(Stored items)
- Opening Delimiter -

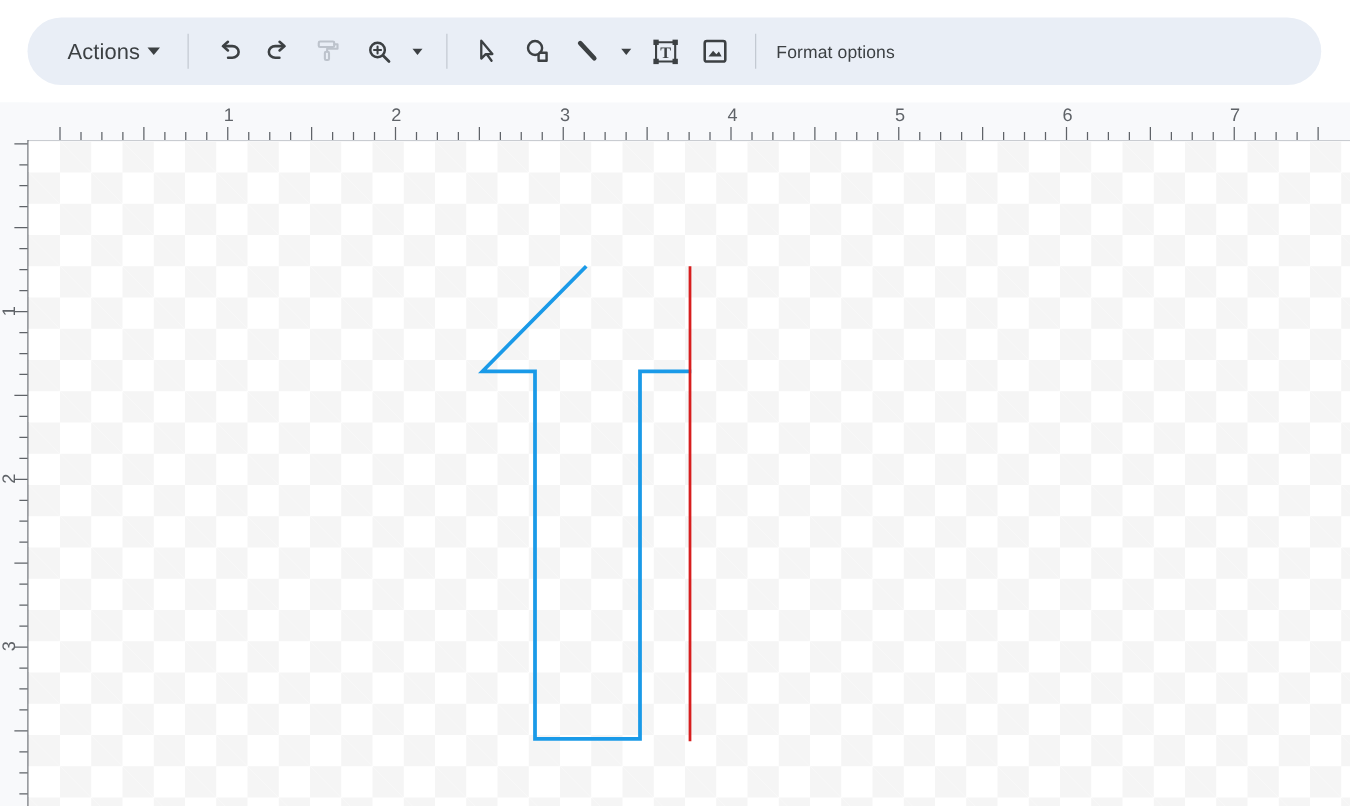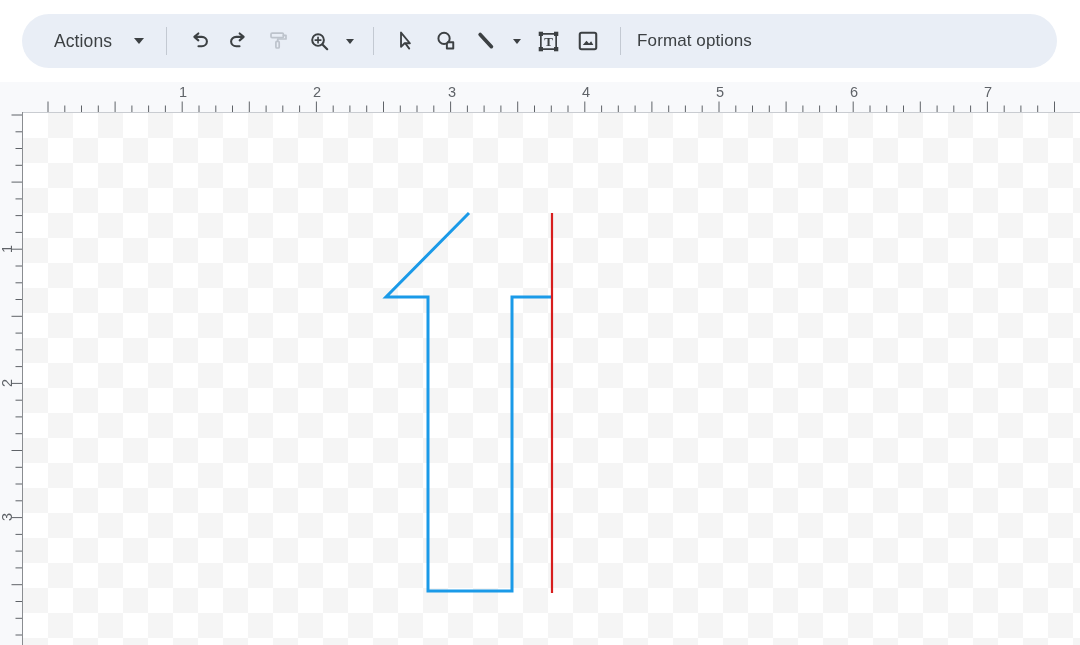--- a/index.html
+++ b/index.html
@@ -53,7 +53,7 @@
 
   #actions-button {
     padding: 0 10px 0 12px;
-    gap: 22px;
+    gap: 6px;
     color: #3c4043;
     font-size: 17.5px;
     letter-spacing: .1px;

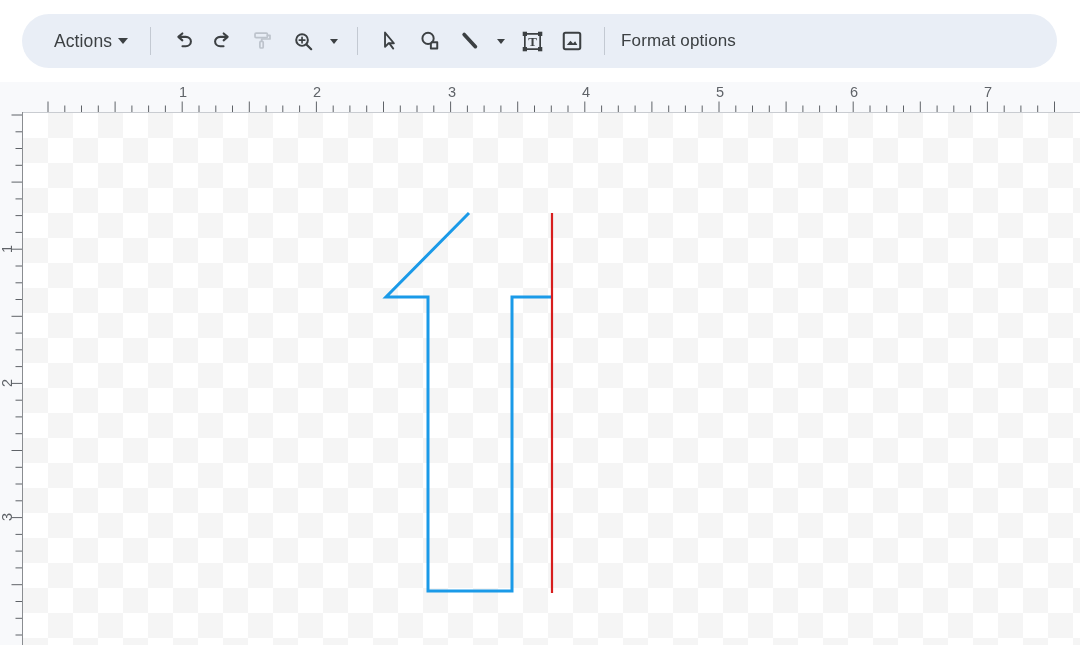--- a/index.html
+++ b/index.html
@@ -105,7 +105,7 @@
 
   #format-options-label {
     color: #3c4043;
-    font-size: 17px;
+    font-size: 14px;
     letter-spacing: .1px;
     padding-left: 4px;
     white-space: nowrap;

- Closing Delimiter -
- Opening Delimiter -

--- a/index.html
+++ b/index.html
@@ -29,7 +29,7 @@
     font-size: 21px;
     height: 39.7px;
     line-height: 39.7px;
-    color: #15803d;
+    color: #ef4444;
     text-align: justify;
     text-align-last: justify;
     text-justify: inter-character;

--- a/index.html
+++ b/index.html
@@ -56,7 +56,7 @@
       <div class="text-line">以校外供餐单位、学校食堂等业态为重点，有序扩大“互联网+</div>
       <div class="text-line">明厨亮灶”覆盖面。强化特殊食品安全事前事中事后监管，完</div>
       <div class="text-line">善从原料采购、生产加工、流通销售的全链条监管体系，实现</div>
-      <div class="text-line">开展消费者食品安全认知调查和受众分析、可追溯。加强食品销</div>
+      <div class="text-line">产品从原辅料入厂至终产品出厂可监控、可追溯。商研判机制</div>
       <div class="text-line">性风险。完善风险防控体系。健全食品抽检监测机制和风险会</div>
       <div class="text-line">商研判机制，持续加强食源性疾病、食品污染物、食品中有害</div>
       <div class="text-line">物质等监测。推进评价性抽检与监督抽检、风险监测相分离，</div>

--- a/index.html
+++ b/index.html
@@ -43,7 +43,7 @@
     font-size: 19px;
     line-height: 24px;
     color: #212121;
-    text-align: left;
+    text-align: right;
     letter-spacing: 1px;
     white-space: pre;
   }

- Closing Delimiter -
- Opening Delimiter -

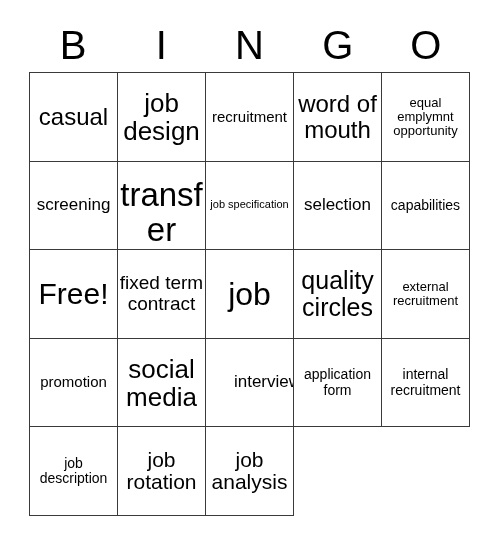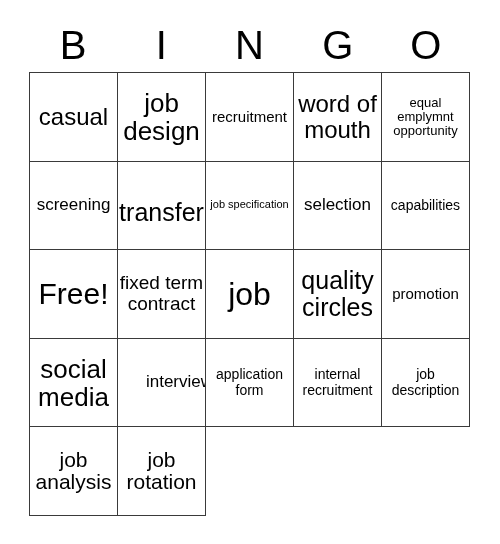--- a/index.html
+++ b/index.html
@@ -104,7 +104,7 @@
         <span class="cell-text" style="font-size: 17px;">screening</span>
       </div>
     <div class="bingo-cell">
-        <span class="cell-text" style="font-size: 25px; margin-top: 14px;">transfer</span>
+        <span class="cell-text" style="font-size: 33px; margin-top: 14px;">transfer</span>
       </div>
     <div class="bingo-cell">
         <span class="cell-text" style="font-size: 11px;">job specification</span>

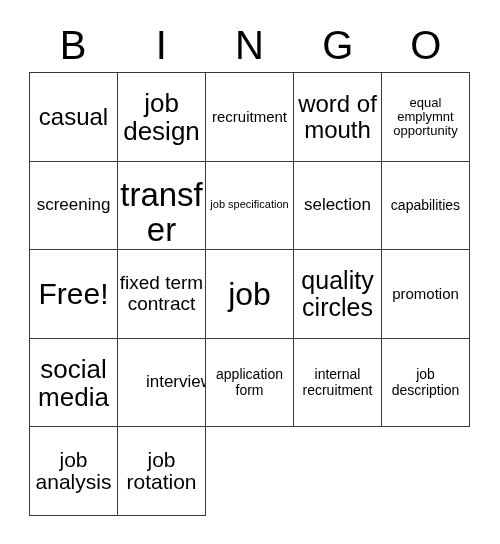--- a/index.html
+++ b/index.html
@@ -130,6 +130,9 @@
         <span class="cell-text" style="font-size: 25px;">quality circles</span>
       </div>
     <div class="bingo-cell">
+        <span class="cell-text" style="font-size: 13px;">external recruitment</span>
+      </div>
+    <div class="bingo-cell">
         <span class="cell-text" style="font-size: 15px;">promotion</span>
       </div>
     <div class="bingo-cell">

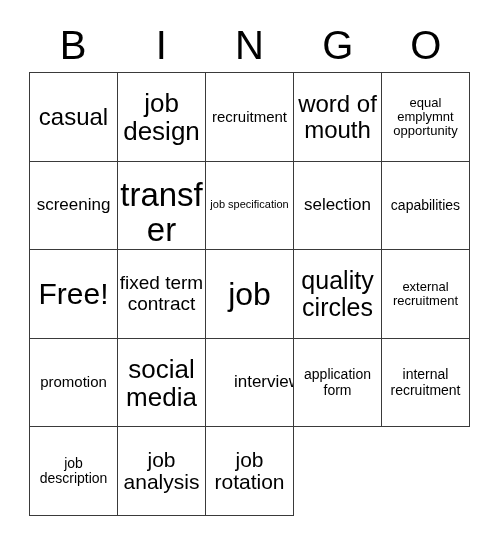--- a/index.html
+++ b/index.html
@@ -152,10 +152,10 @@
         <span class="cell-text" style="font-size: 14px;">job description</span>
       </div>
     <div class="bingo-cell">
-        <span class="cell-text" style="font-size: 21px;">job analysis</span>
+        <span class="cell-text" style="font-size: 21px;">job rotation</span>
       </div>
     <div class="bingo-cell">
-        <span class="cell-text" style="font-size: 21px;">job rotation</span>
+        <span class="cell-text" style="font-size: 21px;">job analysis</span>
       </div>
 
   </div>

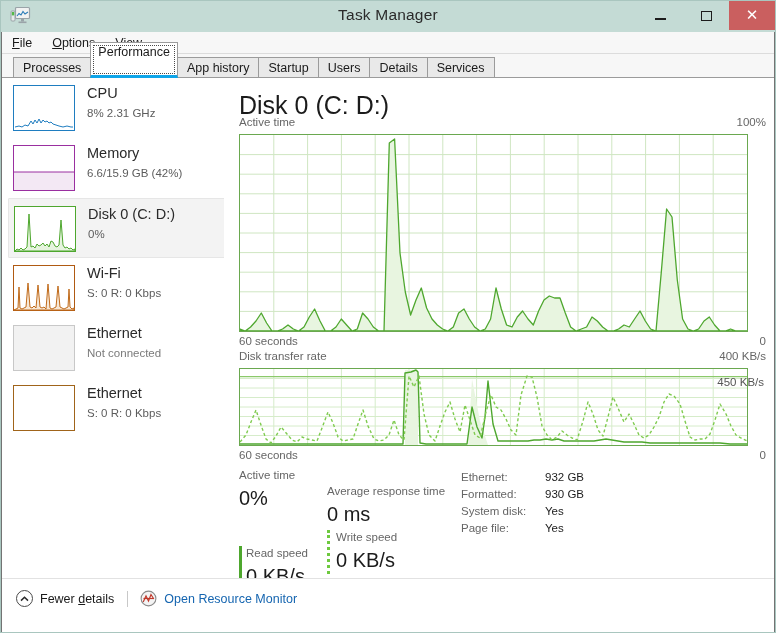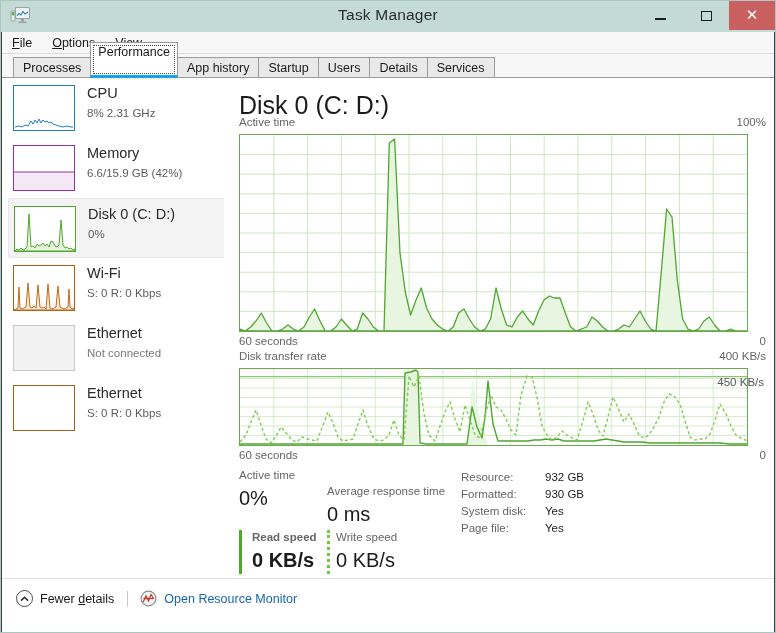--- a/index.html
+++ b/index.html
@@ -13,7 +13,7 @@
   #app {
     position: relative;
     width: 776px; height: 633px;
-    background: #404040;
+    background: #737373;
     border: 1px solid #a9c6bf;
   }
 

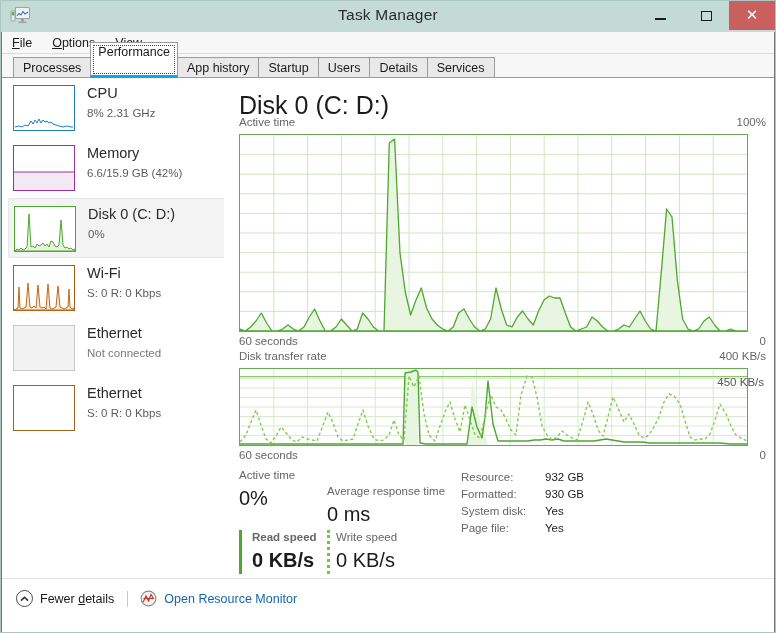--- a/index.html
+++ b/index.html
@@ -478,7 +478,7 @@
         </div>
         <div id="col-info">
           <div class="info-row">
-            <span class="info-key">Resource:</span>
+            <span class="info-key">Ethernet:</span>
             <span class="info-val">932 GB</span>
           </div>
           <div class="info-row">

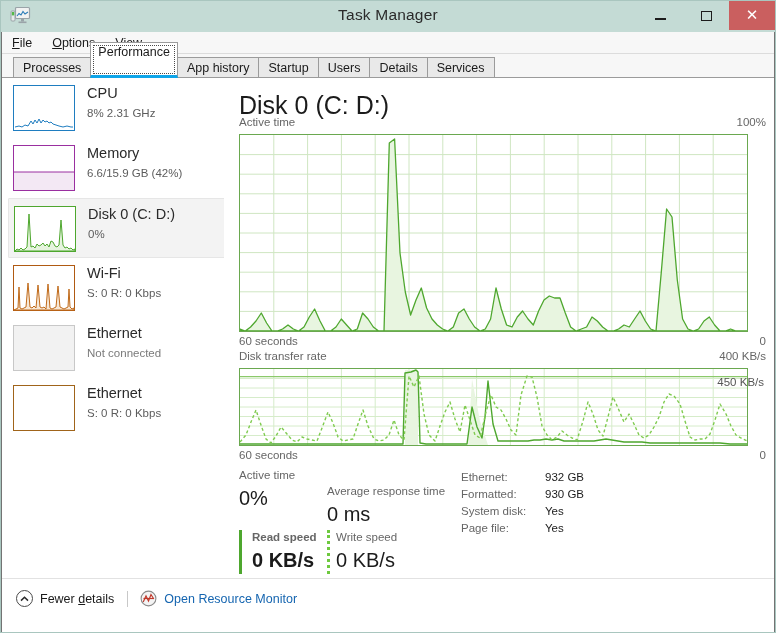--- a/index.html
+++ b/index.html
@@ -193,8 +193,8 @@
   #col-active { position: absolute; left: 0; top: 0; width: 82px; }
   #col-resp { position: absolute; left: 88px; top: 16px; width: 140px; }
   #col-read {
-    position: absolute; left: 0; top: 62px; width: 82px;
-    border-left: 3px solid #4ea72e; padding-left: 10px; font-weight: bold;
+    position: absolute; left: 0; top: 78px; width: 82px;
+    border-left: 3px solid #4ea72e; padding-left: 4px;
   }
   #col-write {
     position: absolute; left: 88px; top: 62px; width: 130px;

- Closing Delimiter -

» PROBLEM TO SOLVE:
From the line that has "0; width: 82px;" through the line that has "position: absolute; left: 88px; top: 62px;", copy every line exactly as it appears above, and leave out all others.

» TASK SOLUTION:
   #col-active { position: absolute; left: 0; top: 0; width: 82px; }
   #col-resp { position: absolute; left: 88px; top: 16px; width: 140px; }
   #col-read {
-    position: absolute; left: 0; top: 62px; width: 82px;
-    border-left: 3px solid #4ea72e; padding-left: 10px; font-weight: bold;
+    position: absolute; left: 0; top: 78px; width: 82px;
+    border-left: 3px solid #4ea72e; padding-left: 4px;
   }
   #col-write {
     position: absolute; left: 88px; top: 62px; width: 130px;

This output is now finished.